═════ DATA RECORDS

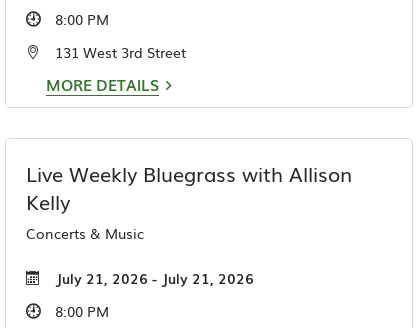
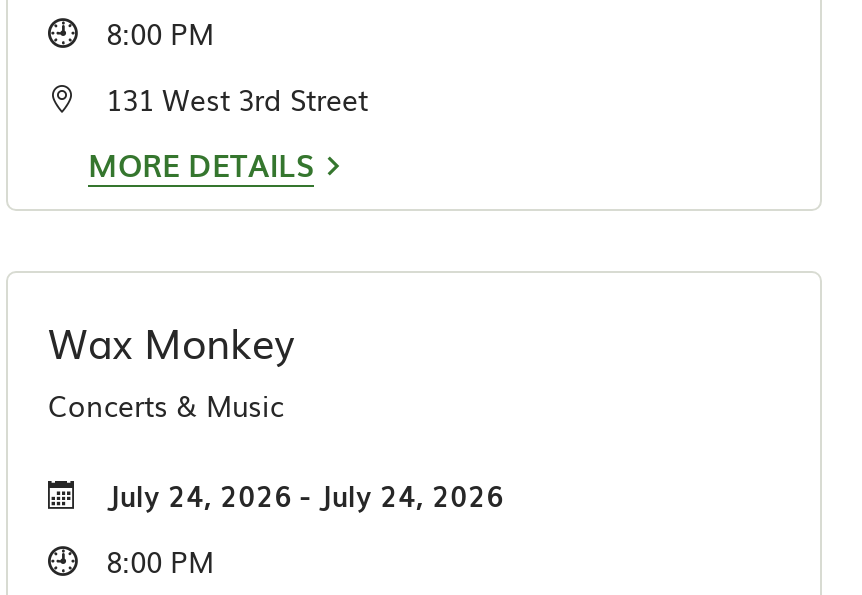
- Live Weekly Bluegrass with Allison
- Kelly
+ Wax Monkey

- July 21, 2026 - July 21, 2026
+ July 24, 2026 - July 24, 2026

══════════

REQUIRED WORK ->
All of the records above should be returned exactly, though the pictures should not.

SOLUTION FOR THIS EXERCISE ->
- Live Weekly Bluegrass with Allison
- Kelly
+ Wax Monkey

- July 21, 2026 - July 21, 2026
+ July 24, 2026 - July 24, 2026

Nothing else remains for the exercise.